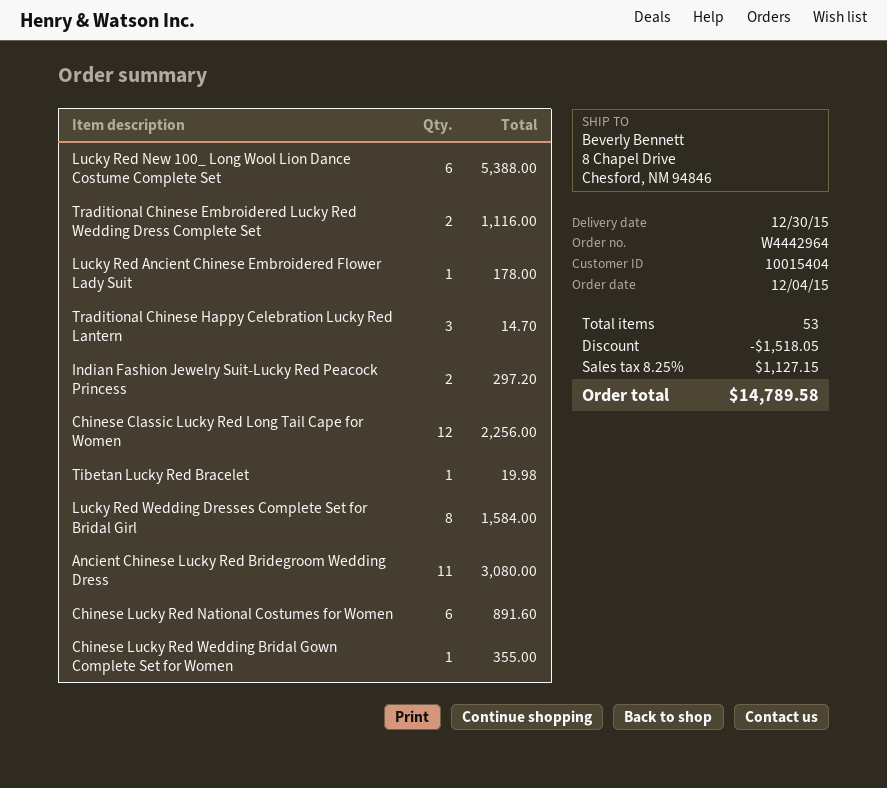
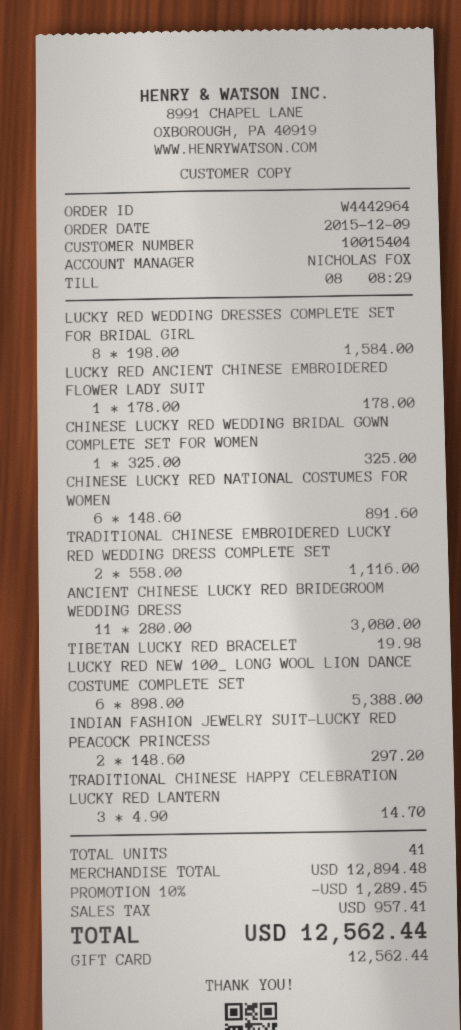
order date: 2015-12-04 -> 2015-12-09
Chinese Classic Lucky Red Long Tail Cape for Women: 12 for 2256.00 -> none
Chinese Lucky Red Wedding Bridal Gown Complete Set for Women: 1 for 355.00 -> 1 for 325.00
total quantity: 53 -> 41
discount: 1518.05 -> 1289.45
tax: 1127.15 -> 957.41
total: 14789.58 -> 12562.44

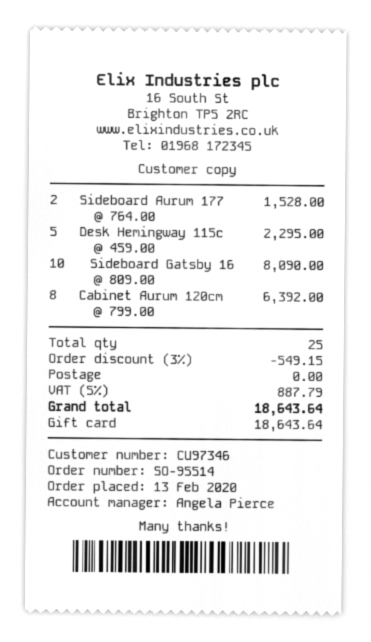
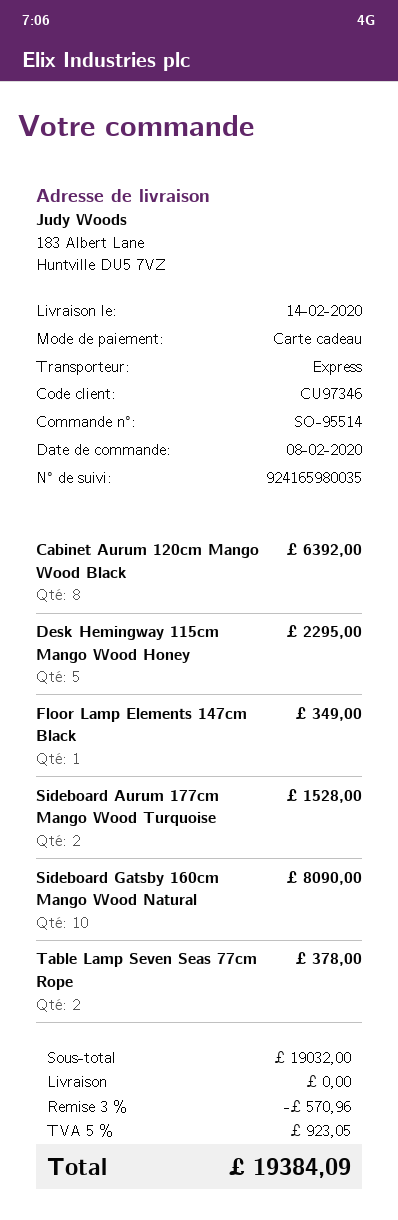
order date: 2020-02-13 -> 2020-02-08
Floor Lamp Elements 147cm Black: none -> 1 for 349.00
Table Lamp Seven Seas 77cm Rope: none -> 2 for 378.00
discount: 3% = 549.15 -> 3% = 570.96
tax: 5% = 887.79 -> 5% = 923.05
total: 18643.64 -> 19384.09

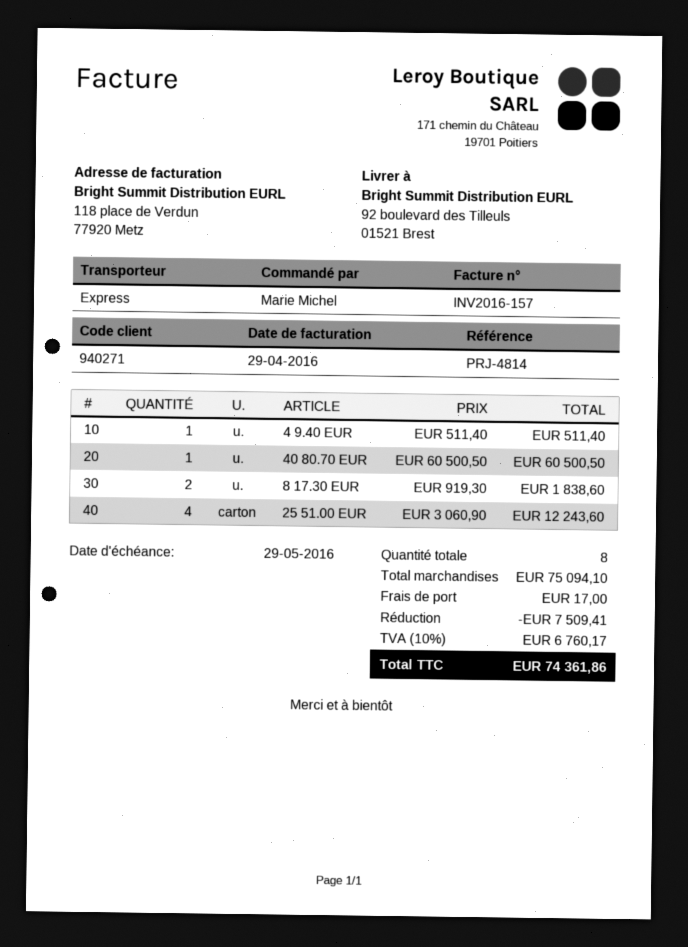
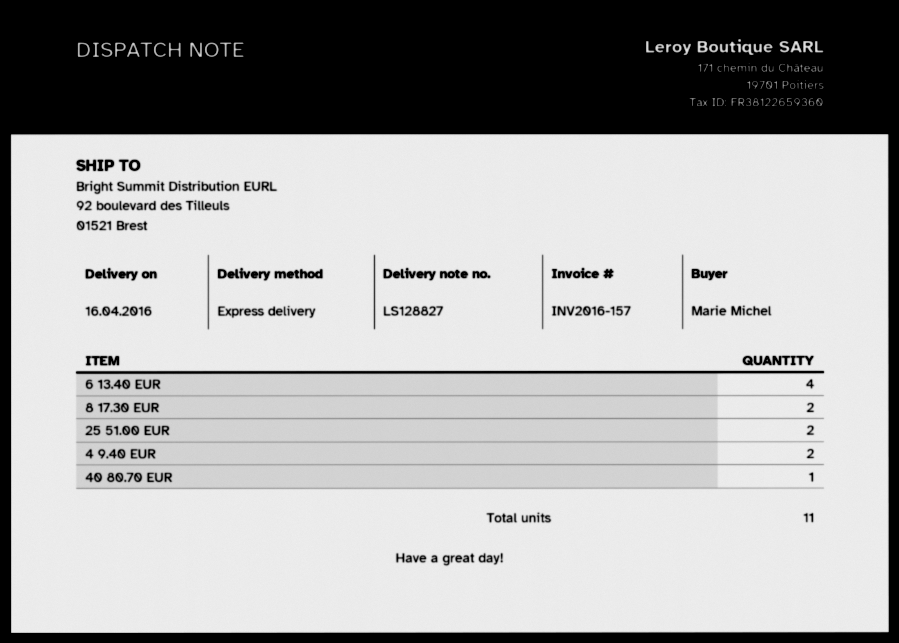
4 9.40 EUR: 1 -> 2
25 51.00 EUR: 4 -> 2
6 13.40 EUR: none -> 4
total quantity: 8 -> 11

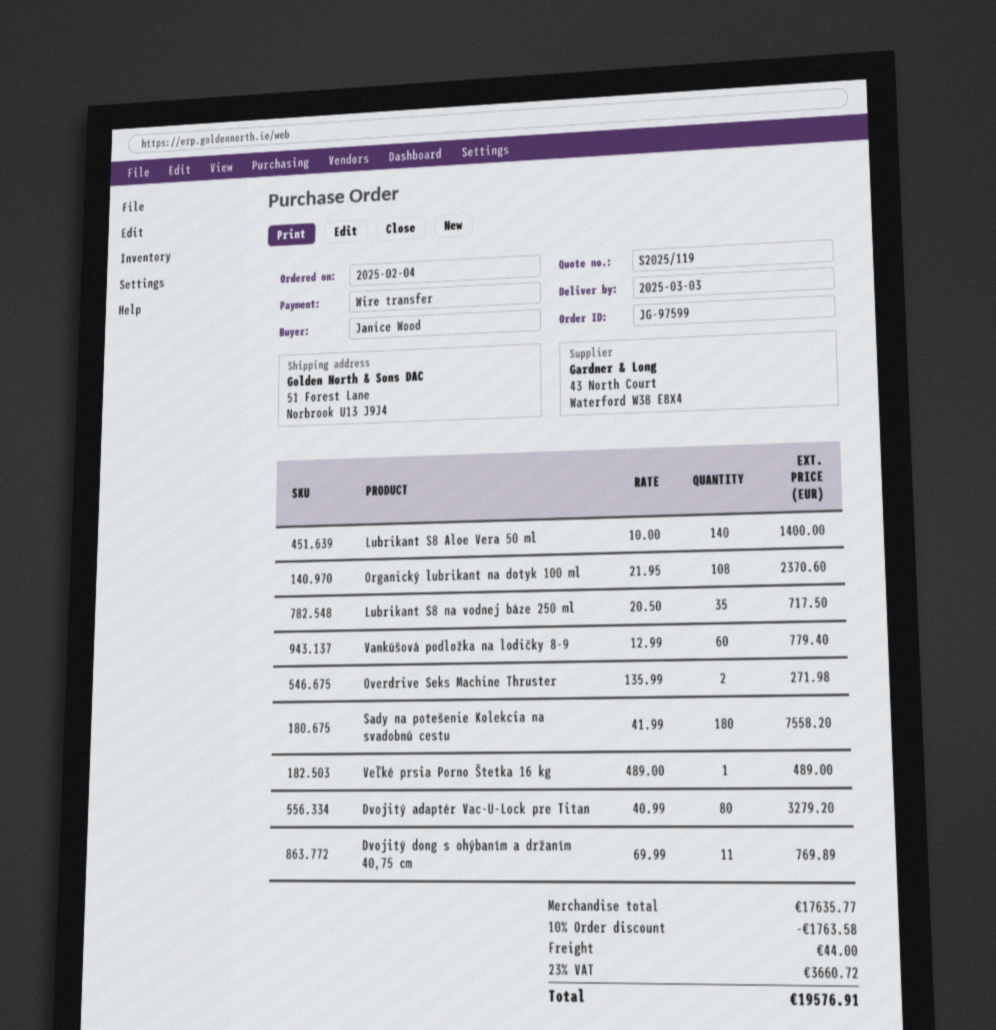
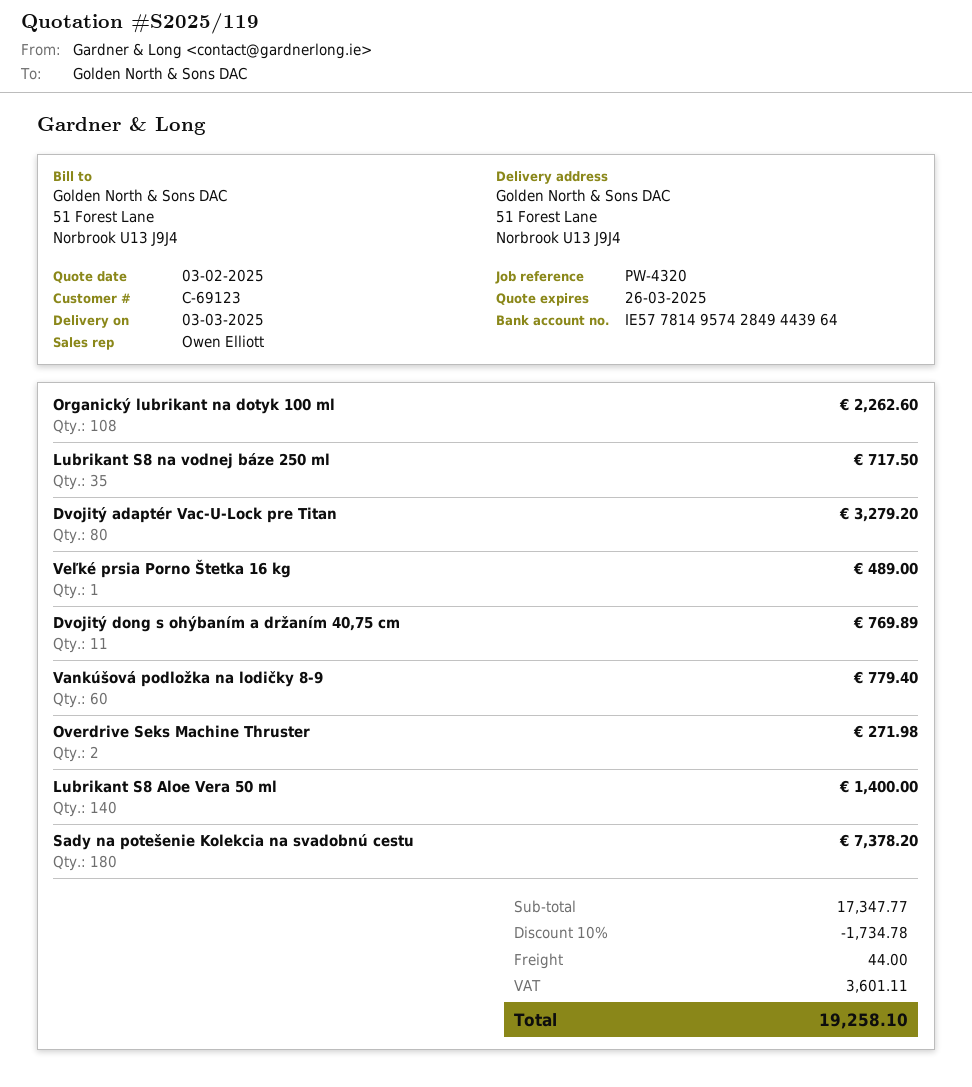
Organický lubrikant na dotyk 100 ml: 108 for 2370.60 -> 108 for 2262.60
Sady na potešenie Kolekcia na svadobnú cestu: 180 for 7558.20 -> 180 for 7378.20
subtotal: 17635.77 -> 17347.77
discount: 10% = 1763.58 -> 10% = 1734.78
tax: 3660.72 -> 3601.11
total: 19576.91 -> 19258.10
◆ ◆ ◆ ◆ ◆
An exact copy of every entry above is required, without the pictures.

order date: 2015-12-04 -> 2015-12-09
Chinese Classic Lucky Red Long Tail Cape for Women: 12 for 2256.00 -> none
Chinese Lucky Red Wedding Bridal Gown Complete Set for Women: 1 for 355.00 -> 1 for 325.00
total quantity: 53 -> 41
discount: 1518.05 -> 1289.45
tax: 1127.15 -> 957.41
total: 14789.58 -> 12562.44

order date: 2020-02-13 -> 2020-02-08
Floor Lamp Elements 147cm Black: none -> 1 for 349.00
Table Lamp Seven Seas 77cm Rope: none -> 2 for 378.00
discount: 3% = 549.15 -> 3% = 570.96
tax: 5% = 887.79 -> 5% = 923.05
total: 18643.64 -> 19384.09

4 9.40 EUR: 1 -> 2
25 51.00 EUR: 4 -> 2
6 13.40 EUR: none -> 4
total quantity: 8 -> 11

Organický lubrikant na dotyk 100 ml: 108 for 2370.60 -> 108 for 2262.60
Sady na potešenie Kolekcia na svadobnú cestu: 180 for 7558.20 -> 180 for 7378.20
subtotal: 17635.77 -> 17347.77
discount: 10% = 1763.58 -> 10% = 1734.78
tax: 3660.72 -> 3601.11
total: 19576.91 -> 19258.10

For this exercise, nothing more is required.